Was Slack’s rebrand a failure?
Not at all. People forgot about it in a week. Slack continued its upward trajectory. From a publicity standpoint, the “branding fail” was an overwhelming success. And Slack got a new brand it could actually use.
Solve a Problem, Don’t Change the World
Good rebrands are boring, more like software updates than revolutions. Slack executed a practical brand solution to a practical brand problem, and that’s why it succeeded. Here’s another example: Comcast needed to shake the scent of a horrible reputation (speaking of swastikas), so they turned themselves into the forgettable Xfinity. It totally worked. They went from America's most-hated brand, to America's most kinda-hated-but-tolerated brand.
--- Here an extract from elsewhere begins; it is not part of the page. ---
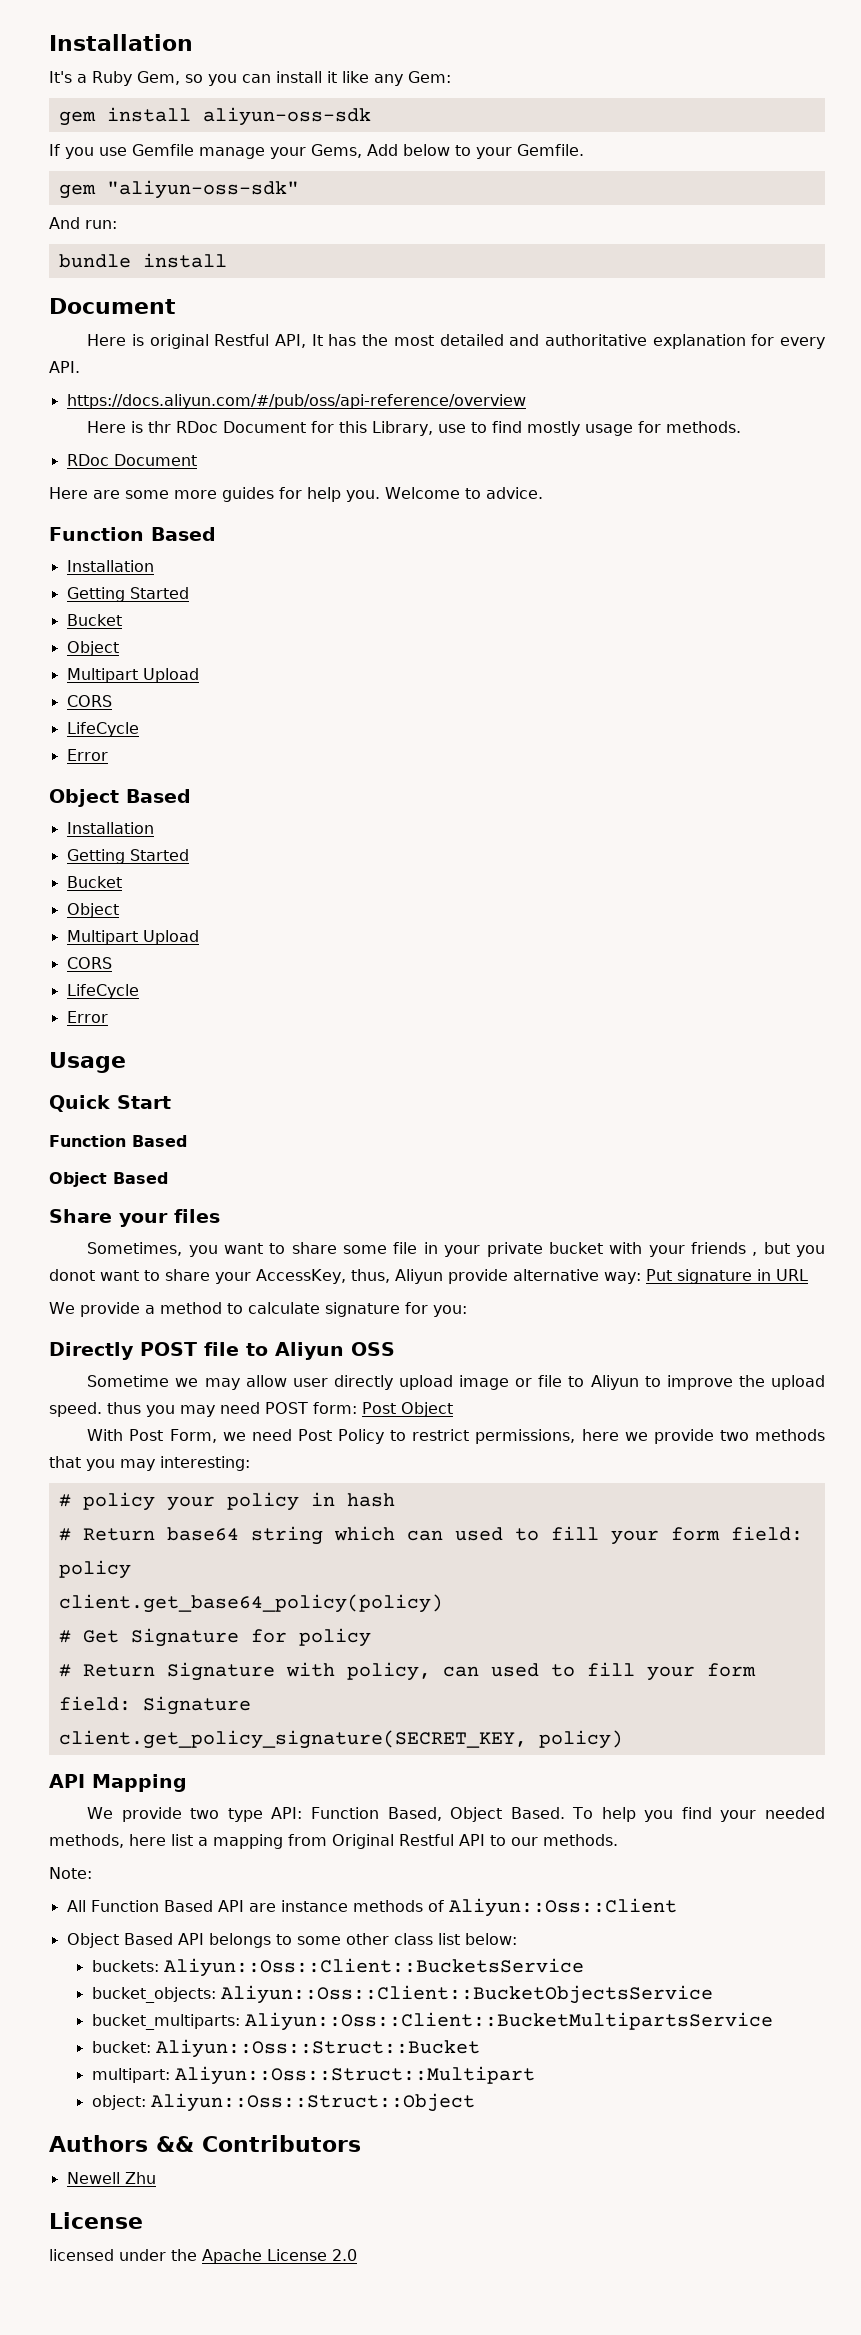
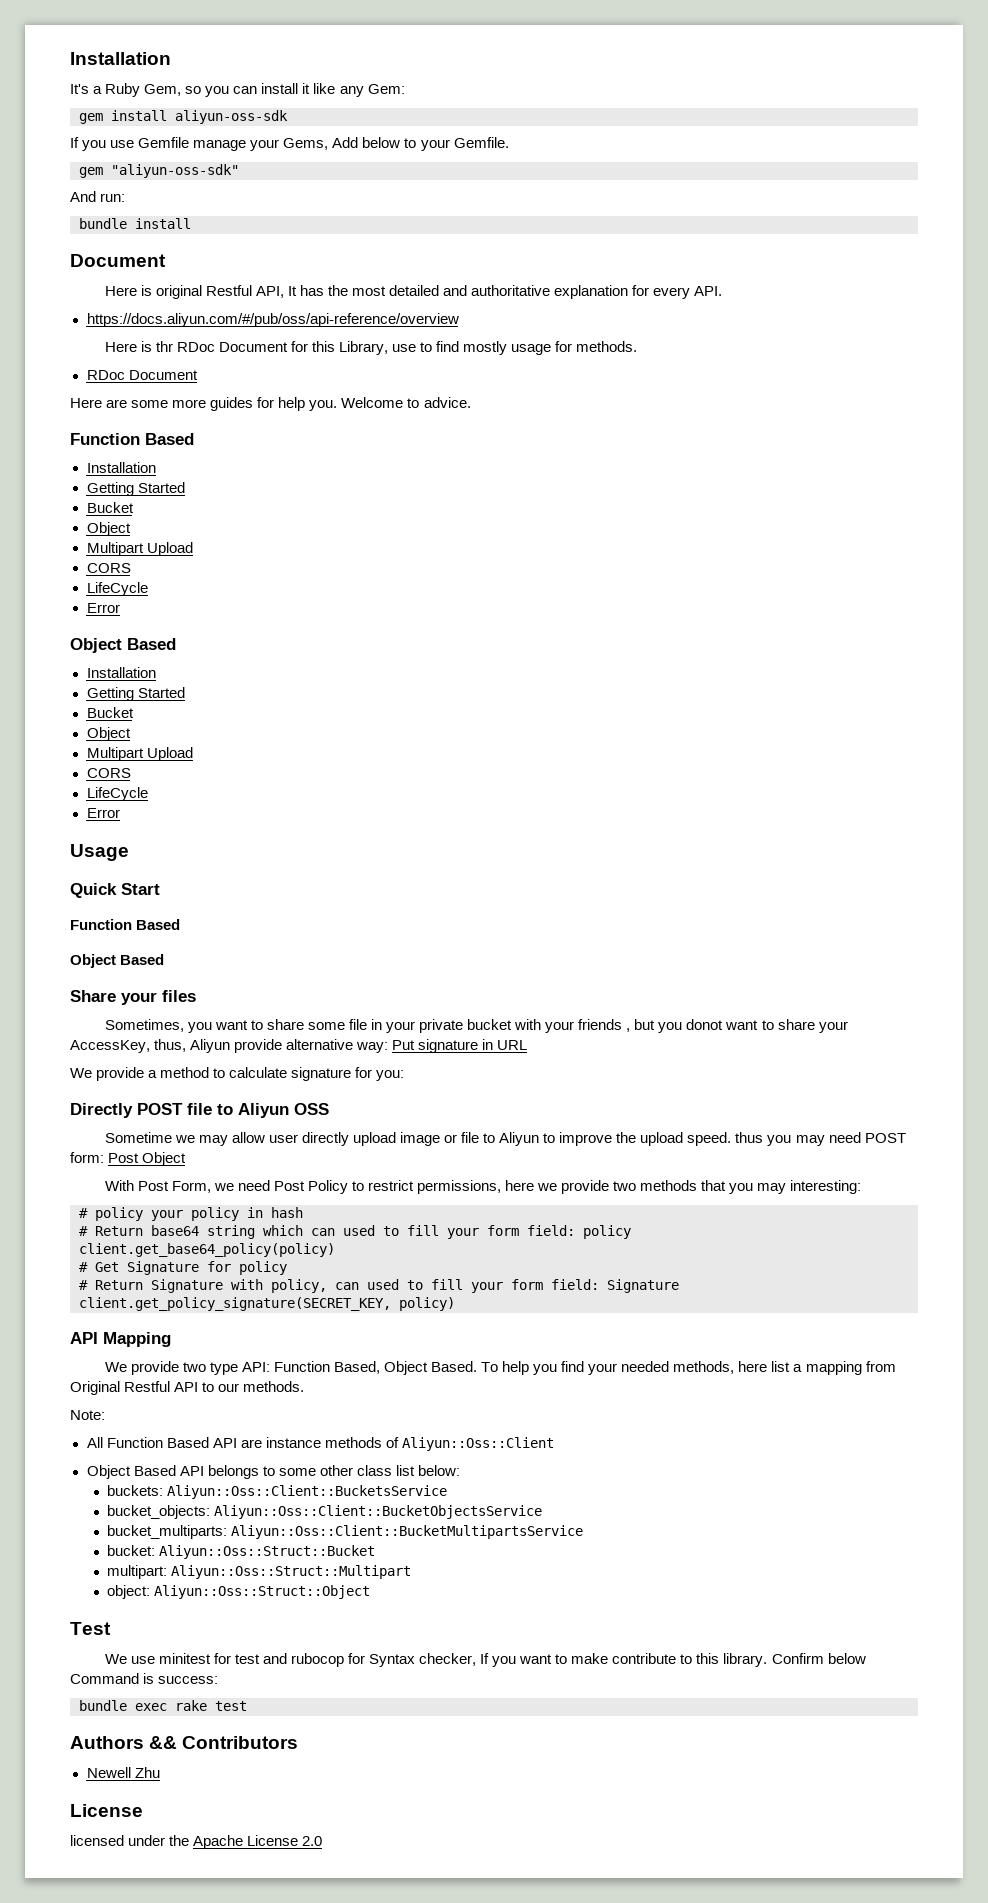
(475, 2102) none -> [70,1622,111,1635] [104,1653,866,1667] [70,1673,219,1684] [79,1700,247,1711] // Test // We use minitest for test and rubocop for Syntax checker, If you want to make contribute to this library. Confirm below Command is success: // bundle exec rake test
That’s not to say, however, that just solving a problem is enough. Take Radio Shack. Having become a punchline by 2009, it decided that the “radio” part of its name was holding it back, and it may very well have been right. So instead of changing itself to something rational or in any way not idiotic, it tried to switch to “The Shack,” and launched a campaign around “Our Friends Call us The Shack.”
Needless to say it was a total disaster.
Rebranding failures usually result from unclear reasoning and lofty dreams—the vague desire for something new and different. Another example. Tropicana spent $35 million to replace their beloved brand simply to “evolve the brand” to something more modern. It lost $20 million in sales in the first month, and the company quickly retreated back to the old look.
How to Plan for a Successful Rebrand
Rebrands predictably fail when they're done for the wrong reasons. Instead of focusing on concrete goals, they’re driven by change for the sake of change. They dream of going down in history, of transcending mere brandhood and entering the realm of the most coveted of all Hype Dad titles: “World Changer.”
Bad branding agencies—e.g. almost all branding agencies— are a lot like bad therapists: they suck away all your money not because they’re effective, but because they’re great at massaging your ego. Instead of working to understand existing stakeholders, they fantasize about new personas and new demographics. Instead of taking calculated risks, they take radical ones for no good reason.
My advice is twofold. Option one: don’t hire a branding agency and do it yourself. Hire people to create the designs and content you need to express your brand, not tell you what it all means. Two: if you do hire a branding agency, hire one to do what Slack did or what Xfinity did. Update your brand. Don’t try to make it mean more than that.
In other words, preparing for a successful rebrand is the opposite of preparing for a “Big Idea” advertising campaign. Any rebrand that breaks the internet is almost certainly going to be a disastrous one. Keep your mind on concrete business needs, set expectations, and check the hype at the door.
Understated innovation is sometimes the best kind. The best designers are minimalists: experts at throwing away everything they don’t need. So don’t be afraid to do less. Solve a problem. Update your software. And keep growing in the right direction.